WORK REQUIRED>
Your answer must consist of every line from the data below that includes the word "subtotal".

Dataset excerpts>
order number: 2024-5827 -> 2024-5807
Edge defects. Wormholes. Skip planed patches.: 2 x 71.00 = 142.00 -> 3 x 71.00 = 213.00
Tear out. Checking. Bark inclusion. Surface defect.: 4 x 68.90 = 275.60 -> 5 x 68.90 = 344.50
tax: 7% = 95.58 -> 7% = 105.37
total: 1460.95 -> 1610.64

...

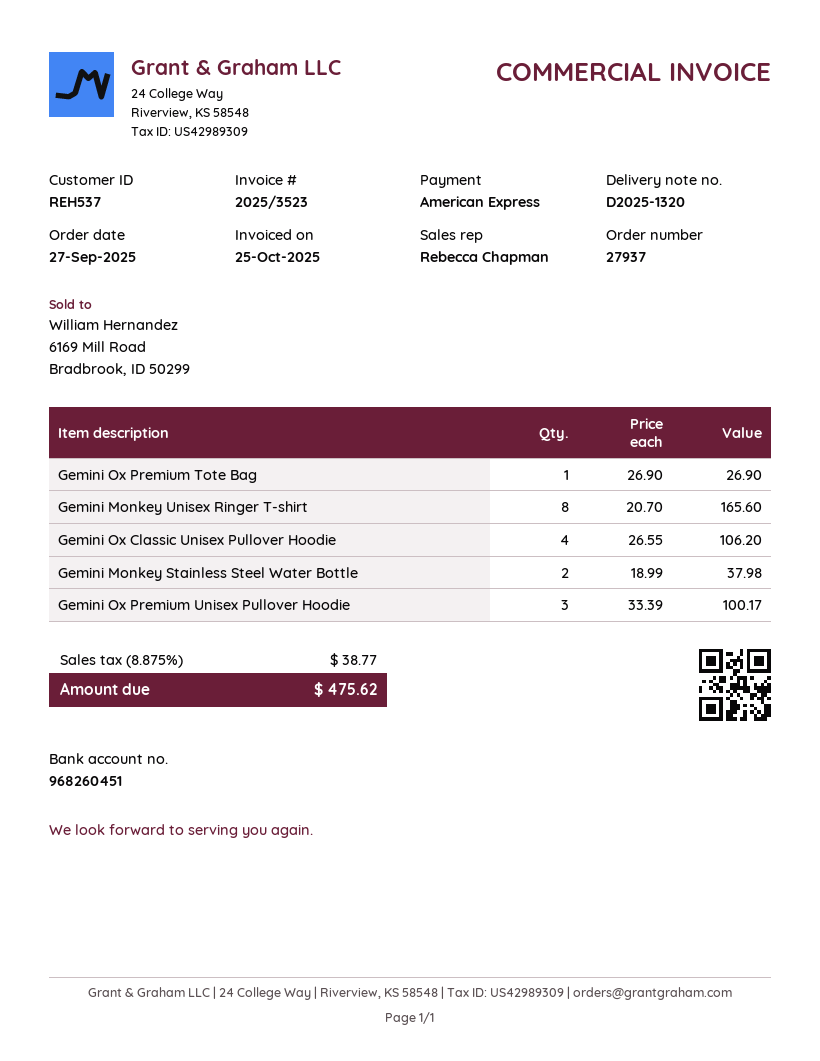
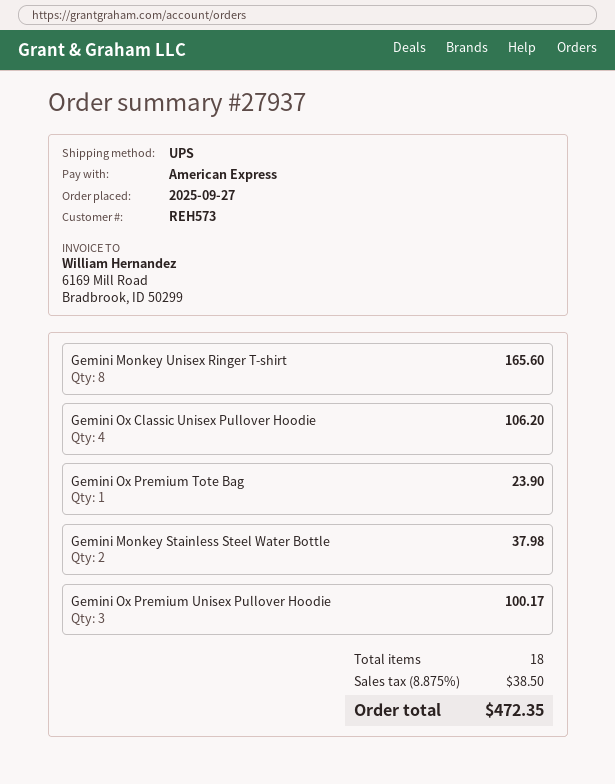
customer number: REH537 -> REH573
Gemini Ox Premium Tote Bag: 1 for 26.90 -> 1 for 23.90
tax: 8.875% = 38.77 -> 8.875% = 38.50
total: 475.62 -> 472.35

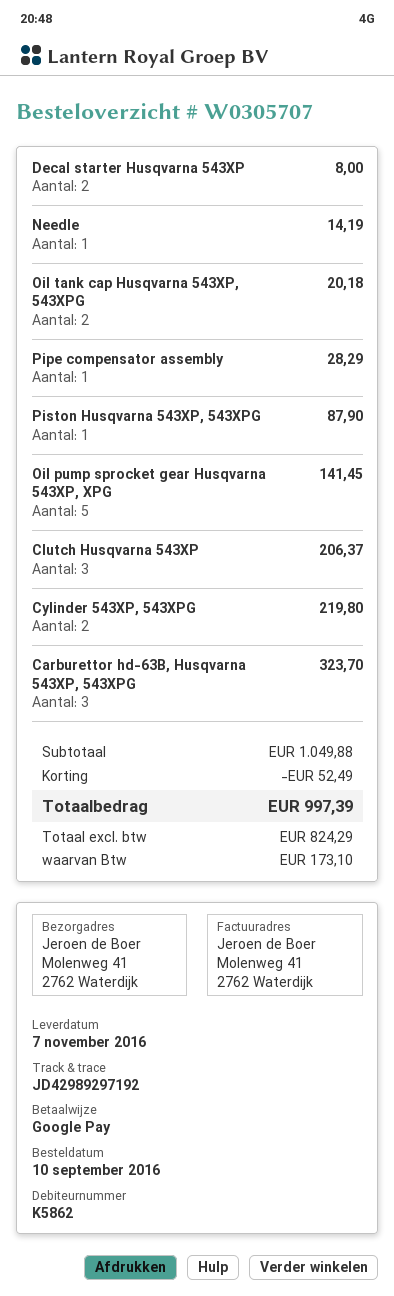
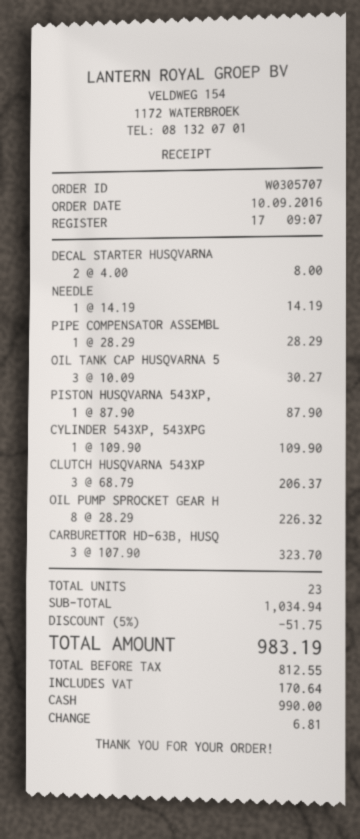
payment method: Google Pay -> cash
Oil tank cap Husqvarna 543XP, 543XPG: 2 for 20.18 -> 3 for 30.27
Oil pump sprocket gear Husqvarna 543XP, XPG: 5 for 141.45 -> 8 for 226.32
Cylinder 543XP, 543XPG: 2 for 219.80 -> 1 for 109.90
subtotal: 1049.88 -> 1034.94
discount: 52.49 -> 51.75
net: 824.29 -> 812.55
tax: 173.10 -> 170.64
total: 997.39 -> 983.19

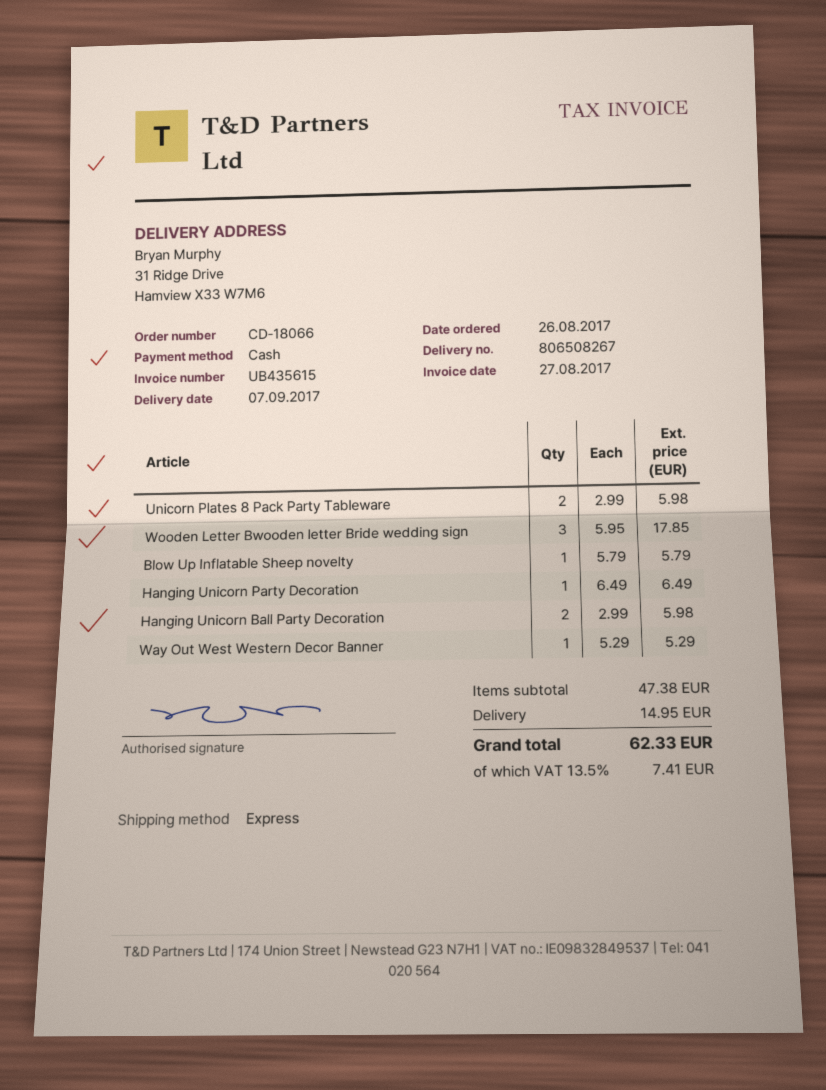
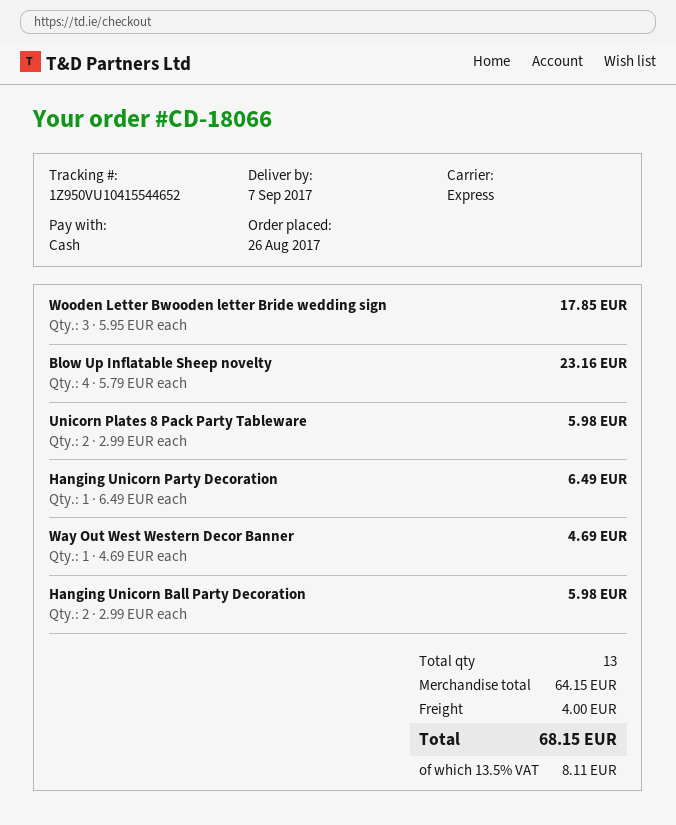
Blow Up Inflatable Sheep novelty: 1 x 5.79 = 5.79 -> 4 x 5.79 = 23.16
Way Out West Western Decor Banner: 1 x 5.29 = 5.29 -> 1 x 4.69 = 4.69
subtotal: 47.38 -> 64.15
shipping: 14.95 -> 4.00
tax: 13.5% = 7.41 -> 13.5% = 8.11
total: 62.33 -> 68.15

TASK ANSWER>
subtotal: 1049.88 -> 1034.94
subtotal: 47.38 -> 64.15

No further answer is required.